- **TASK PROMPT**: Go through the data below and return each line where the string "implant" occurs.

[[ DATA SHOWN open ]]

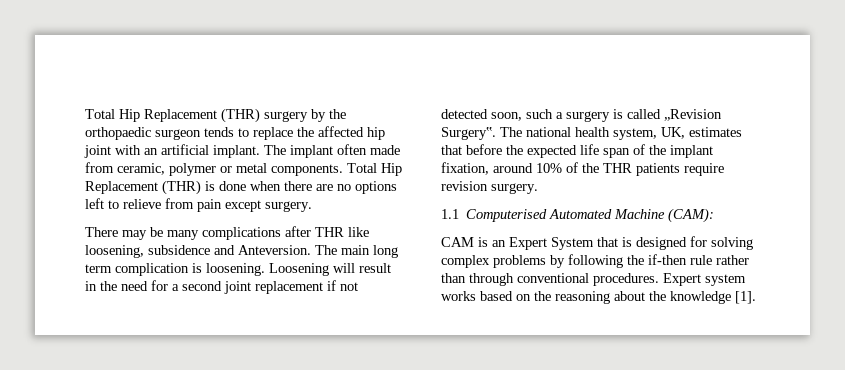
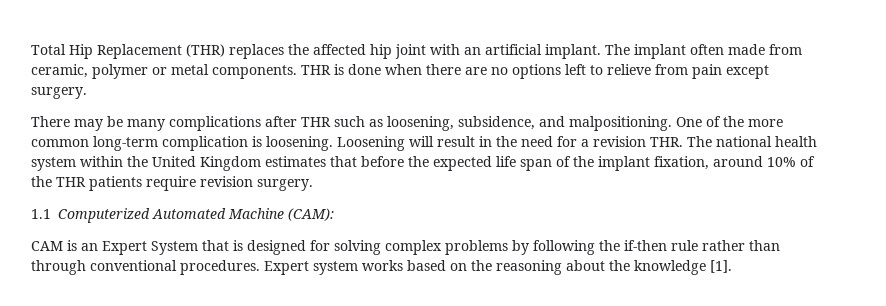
- Total Hip Replacement (THR) surgery by the orthopaedic surgeon tends to replace the affected hip joint with an artificial implant.
+ Total Hip Replacement (THR) replaces the affected hip joint with an artificial implant.
- Total Hip Replacement (THR) is done when there are no options left to relieve from pain except surgery.
+ THR is done when there are no options left to relieve from pain except surgery.
- There may be many complications after THR like loosening, subsidence and Anteversion. The main long term complication is loosening.
+ There may be many complications after THR such as loosening, subsidence, and malpositioning. One of the more common long-term complication is loosening.
- Loosening will result in the need for a second joint replacement if not detected soon, such a surgery is called „Revision Surgery‟. The national health system, UK, estimates that before the expected life span of the implant fixation, around 10% of the THR patients require revision surgery.
+ Loosening will result in the need for a revision THR. The national health system within the United Kingdom estimates that before the expected life span of the implant fixation, around 10% of the THR patients require revision surgery.
- 1.1 Computerised Automated Machine (CAM):
+ 1.1 Computerized Automated Machine (CAM):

[[ DATA SHOWN closed ]]

- **OUTPUT**:
- Total Hip Replacement (THR) surgery by the orthopaedic surgeon tends to replace the affected hip joint with an artificial implant.
+ Total Hip Replacement (THR) replaces the affected hip joint with an artificial implant.
- Loosening will result in the need for a second joint replacement if not detected soon, such a surgery is called „Revision Surgery‟. The national health system, UK, estimates that before the expected life span of the implant fixation, around 10% of the THR patients require revision surgery.
+ Loosening will result in the need for a revision THR. The national health system within the United Kingdom estimates that before the expected life span of the implant fixation, around 10% of the THR patients require revision surgery.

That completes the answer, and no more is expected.